━━━ PROVIDED MATERIAL ━━━

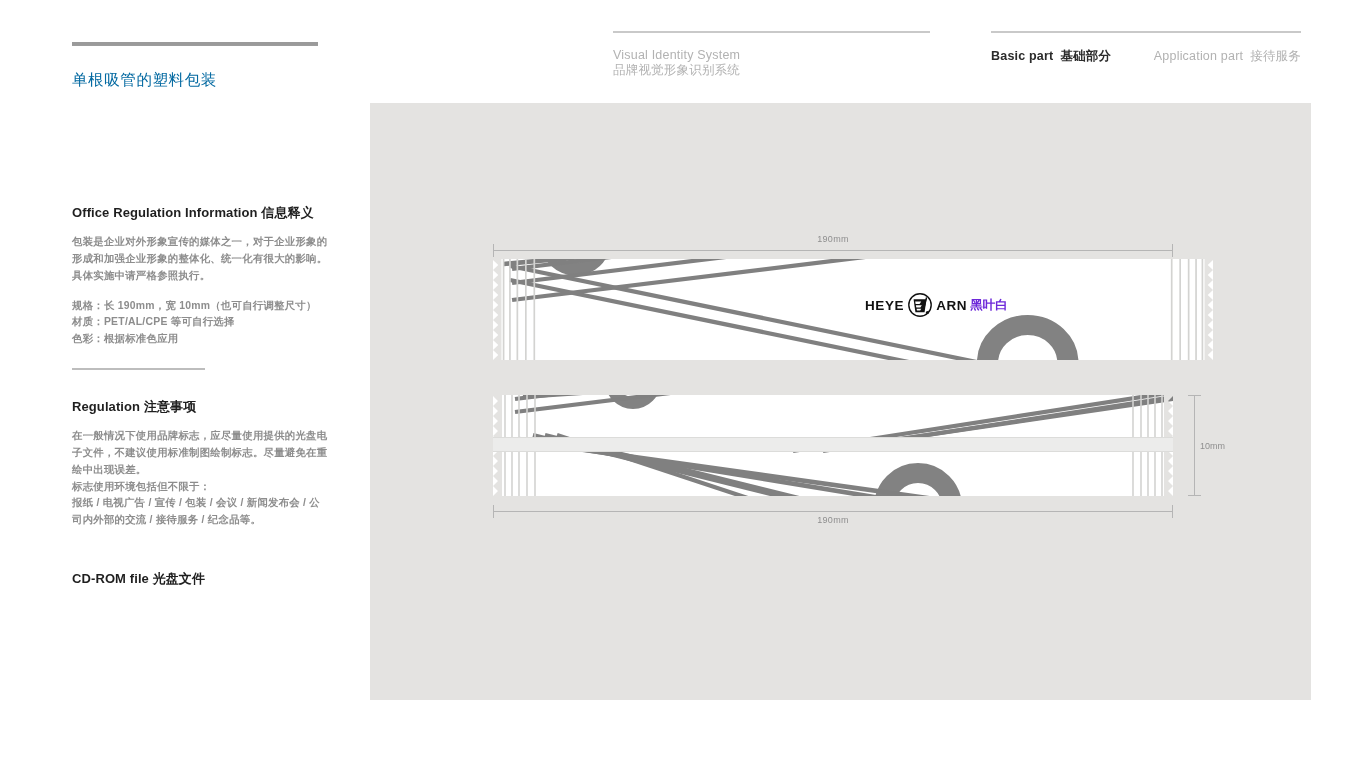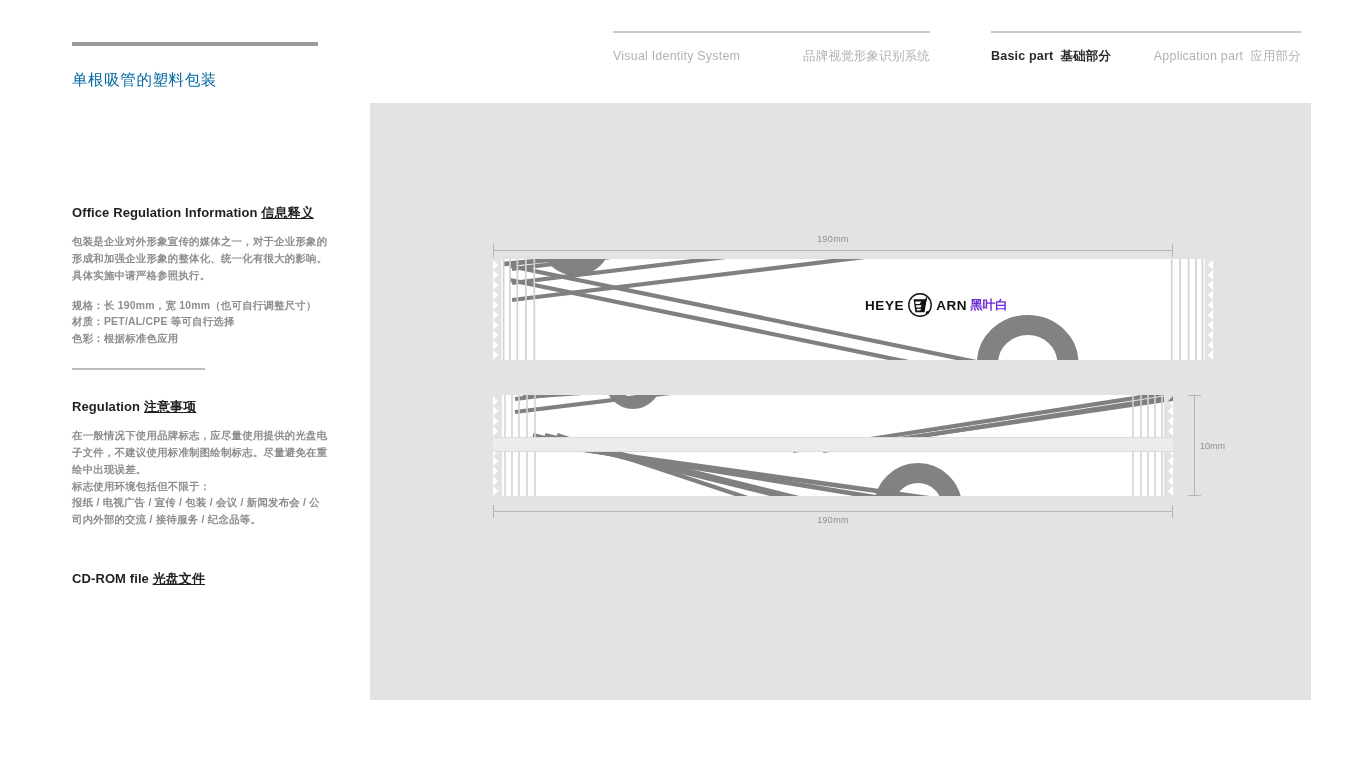--- a/index.html
+++ b/index.html
@@ -27,21 +27,21 @@
     white-space: nowrap;
   }
   .nav-item { font-size: 12.5px; letter-spacing: .2px; }
   .nav-item.muted { color: #b2b2b2; }
   .nav-item.dark   { color: #2b2b2b; font-weight: bold; }
   .nav-item.dark .cn { font-weight: bold; }
   .nav-gap-sm { display: inline-block; width: 7px; }
 
   #nav-left  { left: 613px; top: 31px; width: 317px; }
   #nav-right { left: 991px; top: 31px; width: 310px; }
-  #nav-left .nav-row  { justify-content: space-between; }
+  #nav-left .nav-row  { justify-content: space-between; flex-direction: column; }
   #nav-left .nav-sep  { display: inline-block; width: 42px; }
   #nav-right .nav-sep { display: inline-block; width: 44px; }
 
   
   #left-col {
     position: absolute; left: 72px; top: 42px; width: 246px;
   }
   .rule-top {
     height: 2.5px; background: #9a9a9a; width: 246px;
   }
@@ -55,21 +55,21 @@
   .doc-subtitle {
     font-size: 15.5px; color: #0369a1; margin-top: 24px;
     letter-spacing: .6px;
   }
 
   .sec { margin-top: 0; }
   .sec-head {
     font-size: 13px; color: #1f1f1f; font-weight: bold;
     letter-spacing: .1px; margin-bottom: 12px;
   }
-  .sec-head .cn { font-weight: bold; text-decoration: underline; }
+  .sec-head .cn { font-weight: bold; }
   .sec-body {
     font-size: 10.4px; color: #8d8d8d; line-height: 1.62;
     letter-spacing: .25px;
   }
   .sec-body p { margin: 0; font-weight: bold; }
   .sec-body .gap { height: 13px; }
   #sec-info  { position: absolute; left: 72px; top: 204px; width: 258px; }
   #sec-attn  { position: absolute; left: 72px; top: 398px; width: 258px; }
   #sec-cd    { position: absolute; left: 72px; top: 570px; width: 258px; }
   .mini-rule {
@@ -167,21 +167,21 @@
   </div>
 
   <div class="nav-group" id="nav-right">
     <div class="nav-rule"></div>
     <div class="nav-row">
       <span class="nav-item dark">
         <span>Basic part</span><span class="nav-gap-sm"></span><span class="cn">基础部分</span>
       </span>
       <span class="nav-sep"></span>
       <span class="nav-item muted">
-        <span>Application part</span><span class="nav-gap-sm"></span><span class="cn">应用部分</span>
+        <span>Application part</span><span class="nav-gap-sm"></span><span class="cn">接待服务</span>
       </span>
     </div>
   </div>
 
   <div id="left-col">
     <div class="rule-top"></div>
     <div class="rule-bot"></div>
     <div class="doc-subtitle">单根吸管的塑料包装</div>
   </div>
 

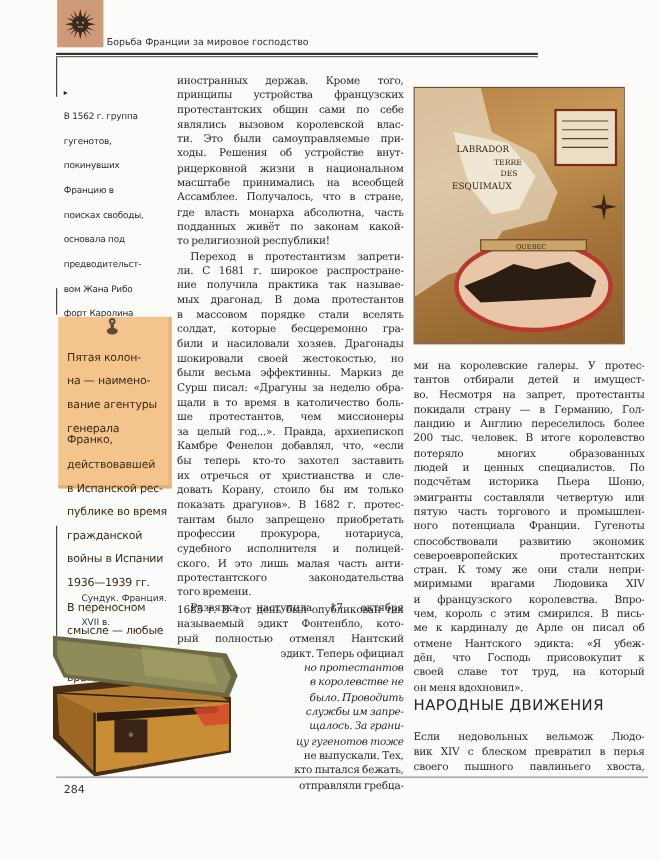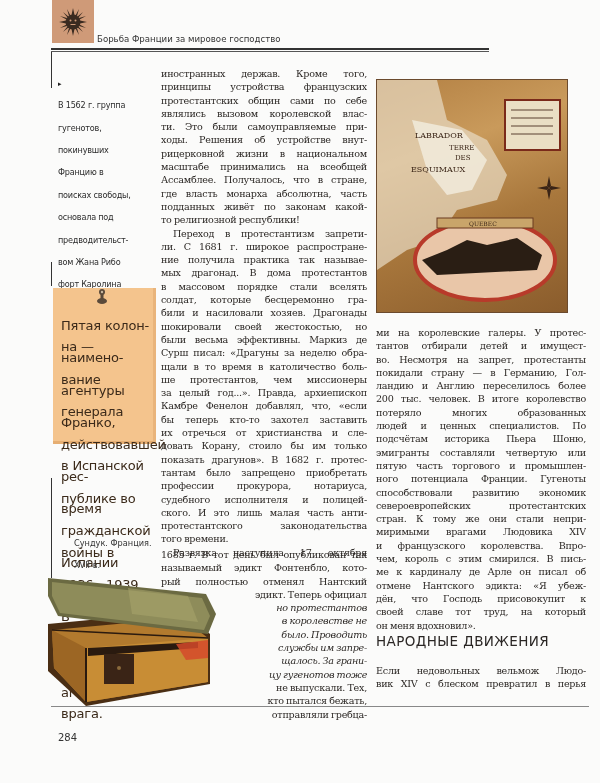--- a/index.html
+++ b/index.html
@@ -34,21 +34,21 @@
     white-space: pre-line; letter-spacing: -0.2px;
   }
   .note {
     position: absolute; left: 53px; top: 288px; width: 100px; height: 153px;
     background: #f4c48d;
     border-right: 3px solid #e9b47b; border-bottom: 3px solid #e6ae72;
   }
   .note-icon { position: absolute; left: 42px; top: 0; width: 14px; height: 18px; }
   .note-text {
     position: absolute; left: 8px; top: 22px; width: 92px;
-    font-family: "DejaVu Sans", sans-serif; font-size: 13px; line-height: 10.8px; color: #3b2a1a;
+    font-family: "DejaVu Sans", sans-serif; font-size: 10px; line-height: 10.8px; color: #3b2a1a;
     white-space: pre-line; letter-spacing: -0.2px;
   }
   .chest-caption {
     position: absolute; left: 74px; top: 527px; width: 100px;
     font-family: "DejaVu Sans", sans-serif; font-size: 8.2px; line-height: 11px; color: #333; white-space: pre-line;
   }
   .chest { position: absolute; left: 48px; top: 566px; width: 170px; height: 140px; }
 
   .col {
     position: absolute; font-size: 9.6px; line-height: 13.3px; color: #2c2825;
@@ -66,21 +66,21 @@
     border: 1px solid #6b4a2d;
     background: linear-gradient(160deg, #b38043 0%, #c99a5b 30%, #a8773c 60%, #8a5c2c 100%);
     overflow: hidden;
   }
   .col2 { left: 376px; top: 326px; width: 210px; }
   .section-title {
     position: absolute; left: 376px; top: 633px;
     font-family: "DejaVu Sans", sans-serif; font-size: 13.5px; letter-spacing: 0.4px; color: #2a2624;
   }
   .col3 { left: 376px; top: 664px; width: 210px; }
-  .page-num { position: absolute; left: 58px; top: 713px; font-family: "DejaVu Sans", sans-serif; font-size: 10px; color: #333; margin-top: 19px; }
+  .page-num { position: absolute; left: 58px; top: 713px; font-family: "DejaVu Sans", sans-serif; font-size: 10px; color: #333; }
 </style>
 </head>
 <body>
 
 <div class="emblem">
   <svg viewBox="0 0 30 30">
     <g fill="#3a2a20">
       <circle cx="15" cy="15" r="7.5"></circle>
       <polygon points="15,1 16.5,8 13.5,8"></polygon>
         <polygon points="15,29 16.5,22 13.5,22"></polygon>
@@ -294,16 +294,17 @@
   <span class="l">отмене Нантского эдикта: «Я убеж-</span>
   <span class="l">дён, что Господь присовокупит к</span>
   <span class="l">своей славе тот труд, на который</span>
   <span class="l last">он меня вдохновил».</span>
 </div>
 
 <div class="section-title">НАРОДНЫЕ ДВИЖЕНИЯ</div>
 <div class="col col3">
   <span class="l">Если недовольных вельмож Людо-</span>
   <span class="l">вик XIV с блеском превратил в перья</span>
+  <span class="l">своего пышного павлиньего хвоста,</span>
 </div>
 
 <div class="rule-bottom"></div>
 <div class="page-num">284</div>
 
 </body></html>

━━━

--- PROBLEM ---
Write out the entries again word for word. Do not include the pictures.

--- EXPECTED ANSWER ---
--- a/index.html
+++ b/index.html
@@ -27,21 +27,21 @@
     white-space: nowrap;
   }
   .nav-item { font-size: 12.5px; letter-spacing: .2px; }
   .nav-item.muted { color: #b2b2b2; }
   .nav-item.dark   { color: #2b2b2b; font-weight: bold; }
   .nav-item.dark .cn { font-weight: bold; }
   .nav-gap-sm { display: inline-block; width: 7px; }
 
   #nav-left  { left: 613px; top: 31px; width: 317px; }
   #nav-right { left: 991px; top: 31px; width: 310px; }
-  #nav-left .nav-row  { justify-content: space-between; }
+  #nav-left .nav-row  { justify-content: space-between; flex-direction: column; }
   #nav-left .nav-sep  { display: inline-block; width: 42px; }
   #nav-right .nav-sep { display: inline-block; width: 44px; }
 
   
   #left-col {
     position: absolute; left: 72px; top: 42px; width: 246px;
   }
   .rule-top {
     height: 2.5px; background: #9a9a9a; width: 246px;
   }
@@ -55,21 +55,21 @@
   .doc-subtitle {
     font-size: 15.5px; color: #0369a1; margin-top: 24px;
     letter-spacing: .6px;
   }
 
   .sec { margin-top: 0; }
   .sec-head {
     font-size: 13px; color: #1f1f1f; font-weight: bold;
     letter-spacing: .1px; margin-bottom: 12px;
   }
-  .sec-head .cn { font-weight: bold; text-decoration: underline; }
+  .sec-head .cn { font-weight: bold; }
   .sec-body {
     font-size: 10.4px; color: #8d8d8d; line-height: 1.62;
     letter-spacing: .25px;
   }
   .sec-body p { margin: 0; font-weight: bold; }
   .sec-body .gap { height: 13px; }
   #sec-info  { position: absolute; left: 72px; top: 204px; width: 258px; }
   #sec-attn  { position: absolute; left: 72px; top: 398px; width: 258px; }
   #sec-cd    { position: absolute; left: 72px; top: 570px; width: 258px; }
   .mini-rule {
@@ -167,21 +167,21 @@
   </div>
 
   <div class="nav-group" id="nav-right">
     <div class="nav-rule"></div>
     <div class="nav-row">
       <span class="nav-item dark">
         <span>Basic part</span><span class="nav-gap-sm"></span><span class="cn">基础部分</span>
       </span>
       <span class="nav-sep"></span>
       <span class="nav-item muted">
-        <span>Application part</span><span class="nav-gap-sm"></span><span class="cn">应用部分</span>
+        <span>Application part</span><span class="nav-gap-sm"></span><span class="cn">接待服务</span>
       </span>
     </div>
   </div>
 
   <div id="left-col">
     <div class="rule-top"></div>
     <div class="rule-bot"></div>
     <div class="doc-subtitle">单根吸管的塑料包装</div>
   </div>
 

--- a/index.html
+++ b/index.html
@@ -34,21 +34,21 @@
     white-space: pre-line; letter-spacing: -0.2px;
   }
   .note {
     position: absolute; left: 53px; top: 288px; width: 100px; height: 153px;
     background: #f4c48d;
     border-right: 3px solid #e9b47b; border-bottom: 3px solid #e6ae72;
   }
   .note-icon { position: absolute; left: 42px; top: 0; width: 14px; height: 18px; }
   .note-text {
     position: absolute; left: 8px; top: 22px; width: 92px;
-    font-family: "DejaVu Sans", sans-serif; font-size: 13px; line-height: 10.8px; color: #3b2a1a;
+    font-family: "DejaVu Sans", sans-serif; font-size: 10px; line-height: 10.8px; color: #3b2a1a;
     white-space: pre-line; letter-spacing: -0.2px;
   }
   .chest-caption {
     position: absolute; left: 74px; top: 527px; width: 100px;
     font-family: "DejaVu Sans", sans-serif; font-size: 8.2px; line-height: 11px; color: #333; white-space: pre-line;
   }
   .chest { position: absolute; left: 48px; top: 566px; width: 170px; height: 140px; }
 
   .col {
     position: absolute; font-size: 9.6px; line-height: 13.3px; color: #2c2825;
@@ -66,21 +66,21 @@
     border: 1px solid #6b4a2d;
     background: linear-gradient(160deg, #b38043 0%, #c99a5b 30%, #a8773c 60%, #8a5c2c 100%);
     overflow: hidden;
   }
   .col2 { left: 376px; top: 326px; width: 210px; }
   .section-title {
     position: absolute; left: 376px; top: 633px;
     font-family: "DejaVu Sans", sans-serif; font-size: 13.5px; letter-spacing: 0.4px; color: #2a2624;
   }
   .col3 { left: 376px; top: 664px; width: 210px; }
-  .page-num { position: absolute; left: 58px; top: 713px; font-family: "DejaVu Sans", sans-serif; font-size: 10px; color: #333; margin-top: 19px; }
+  .page-num { position: absolute; left: 58px; top: 713px; font-family: "DejaVu Sans", sans-serif; font-size: 10px; color: #333; }
 </style>
 </head>
 <body>
 
 <div class="emblem">
   <svg viewBox="0 0 30 30">
     <g fill="#3a2a20">
       <circle cx="15" cy="15" r="7.5"></circle>
       <polygon points="15,1 16.5,8 13.5,8"></polygon>
         <polygon points="15,29 16.5,22 13.5,22"></polygon>
@@ -294,16 +294,17 @@
   <span class="l">отмене Нантского эдикта: «Я убеж-</span>
   <span class="l">дён, что Господь присовокупит к</span>
   <span class="l">своей славе тот труд, на который</span>
   <span class="l last">он меня вдохновил».</span>
 </div>
 
 <div class="section-title">НАРОДНЫЕ ДВИЖЕНИЯ</div>
 <div class="col col3">
   <span class="l">Если недовольных вельмож Людо-</span>
   <span class="l">вик XIV с блеском превратил в перья</span>
+  <span class="l">своего пышного павлиньего хвоста,</span>
 </div>
 
 <div class="rule-bottom"></div>
 <div class="page-num">284</div>
 
 </body></html>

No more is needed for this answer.